Dispatcher: “Late witness. Saw the man down, car leaving the scene. Lexus is probably hers. No further details.”

Lead EMT: “Security cameras?”

Dispatcher: “Non-functional. Probably vandalized, again.”

Lead EMT: “Yeah, people don’t much like anything that’ll make ’em do what they have to do. Well, they’re payin’ for it, sooner or later they’ll learn. Or not. 10-23, Tara. We’re here.”

Dispatcher: “10-4, A42.”

Witness: “Oh thank God you’ve come! He’s still breathing, I think, but he hasn’t moved since I got here … and … and …”

Lead EMT: “We’ll do what we can for him, ma’am …”

2nd EMT: “Which won’t be much.”

Lead EMT: “That bad?”

2nd EMT: “Worse. Check the wrist chip readout.”

Lead EMT: ” ‘No’ code. We’ve come out for nothing. OK, pack up.”

Witness:What??!??

Lead EMT: “Nothing we can do, ma’am. He’s uninsured.”

Witness:Are you crazy?!? He’s hurt! He may be dying!! Forget the fucking insurance and help him!”
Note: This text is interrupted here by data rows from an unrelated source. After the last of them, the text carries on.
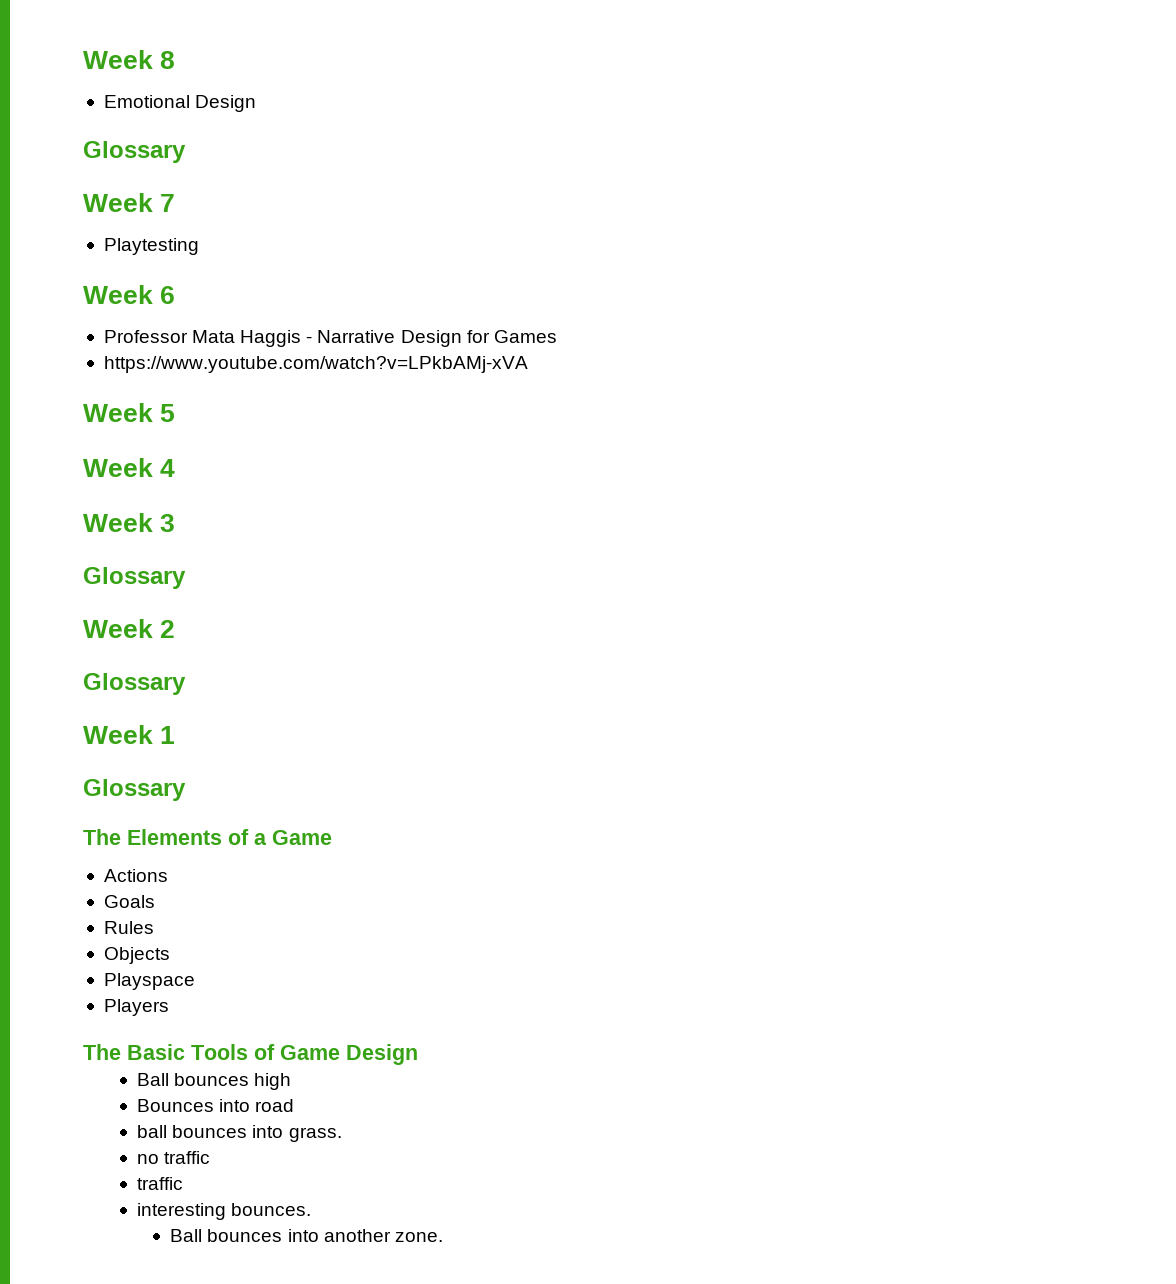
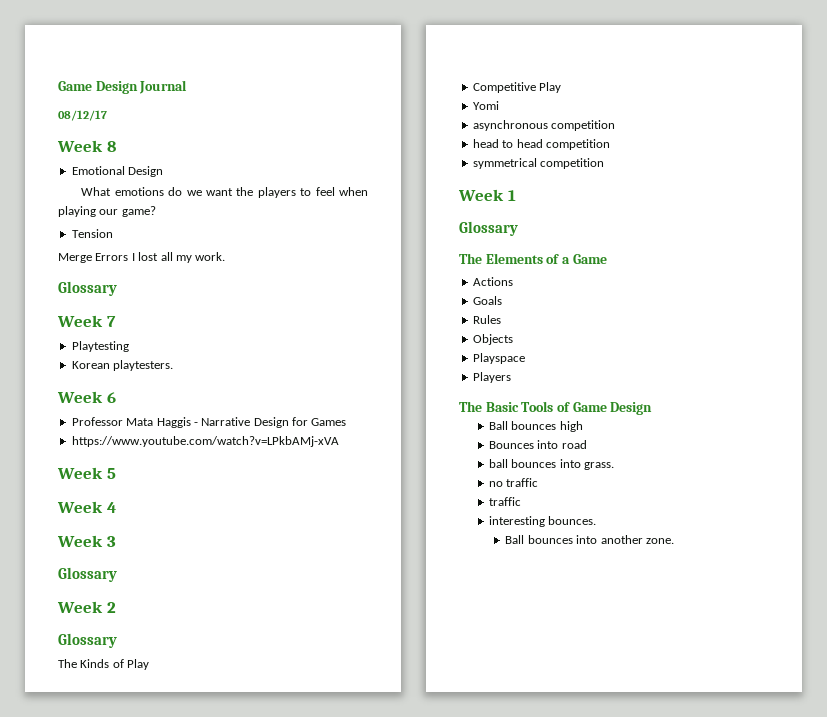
(83, 59) none -> [58,80,188,94] [58,110,107,121] Game Design Journal // 08/12/17 //
(257, 103) none -> [81,187,368,198] [58,206,156,217] [71,229,113,238] [58,252,226,263] // What emotions do we want the players to feel when playing our game? // Tension // Merge Errors I lost all my work.
(199, 246) none -> [71,360,174,371] // Korean playtesters.
(186, 684) none -> [58,659,150,670] [472,82,562,93] [472,101,499,110] [472,120,616,131] [472,139,610,150] [472,158,605,169] // The Kinds of Play // Competitive Play // Yomi // asynchronous competition // head to head competition // symmetrical competition

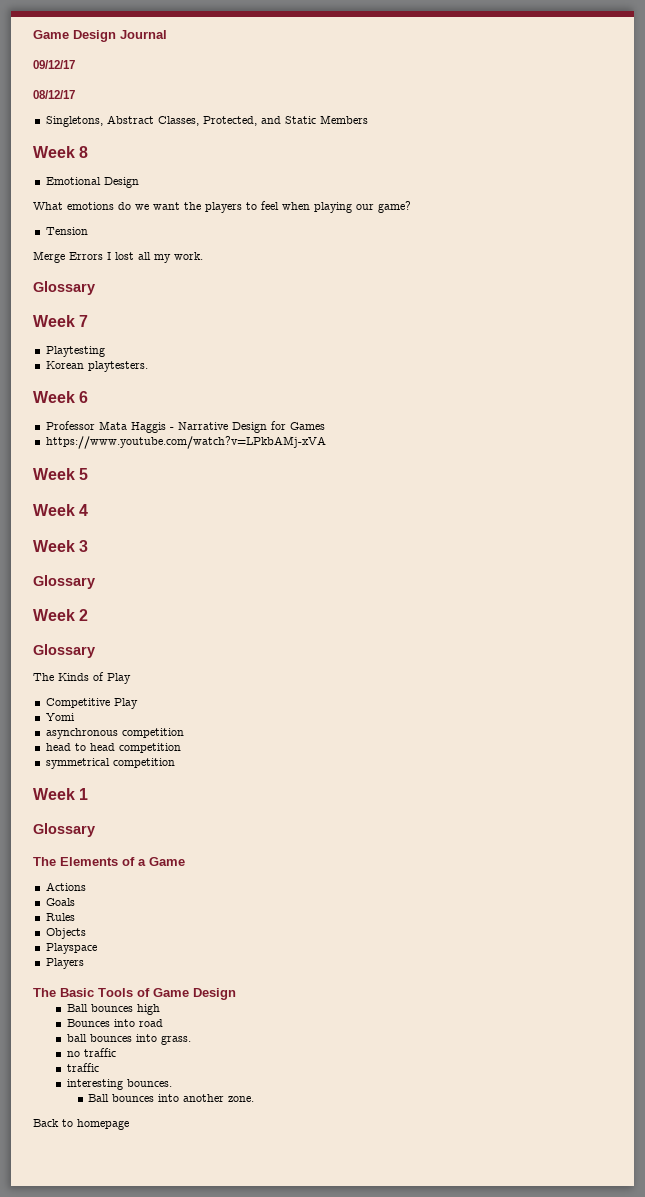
(188, 87) none -> [33,60,75,69] // 09/12/17
(107, 115) none -> [45,115,368,127] // Singletons, Abstract Classes, Protected, and Static Members
(674, 541) none -> [33,1119,129,1130] // Back to homepage

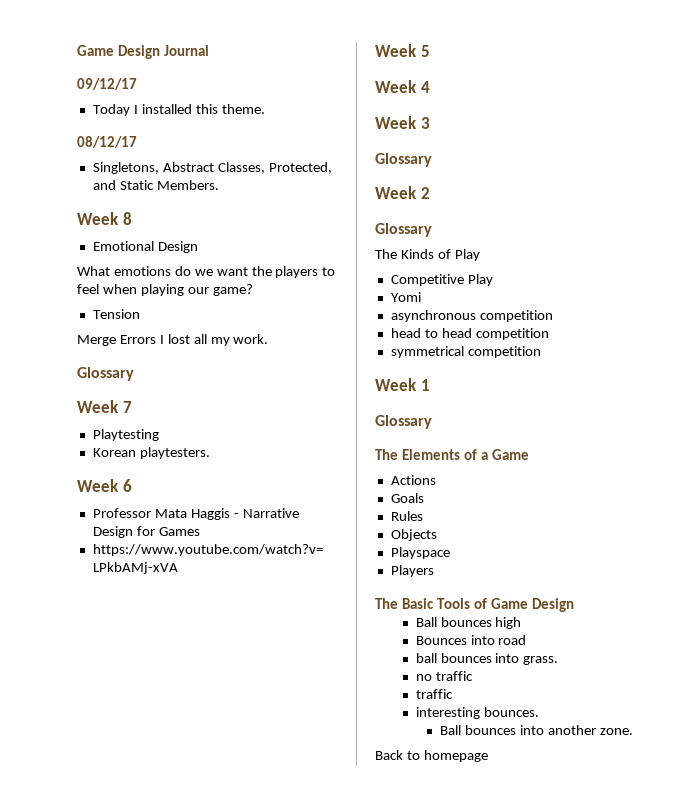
(75, 64) none -> [92,104,265,116] // Today I installed this theme.
[319,115,368,124] Members -> [156,180,219,190] Members.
Lead EMT: “Damitri, engage Dispatch for me willya, in case we need backup? Ma’am, I didn’t say we wouldn’t help him. I said we can’t. No insurance, no service. It’s the law. We’re under surveillance, and if we go against the law, we lose our jobs. The last citizen initiative …”

Witness: “That was to keep the scum from sucking us dry!

Lead EMT: “Well, ma’am, there’s your scum …”

2nd EMT: “Joe?”

Lead EMT: “Yeah?”

2nd EMT: “Stiff.”

Lead EMT: “OK. Roll him into the gutter, out of the way. We’ll call Disposal. The fellow’s wrist chip should tell them where to send the bill. Unless this lady here’s prepared to pay it.”

Witness: “I don’t believe …”

Lead EMT: “Lady, you sure don’t look like you’re gettin’ sucked dry to me. Not with those baubles and that Lexus. You want services, I suggest you vote for ’em. Now why don’t you get into that fine car and drive off? Enjoy it. While you still can. C’mon, Damitri.”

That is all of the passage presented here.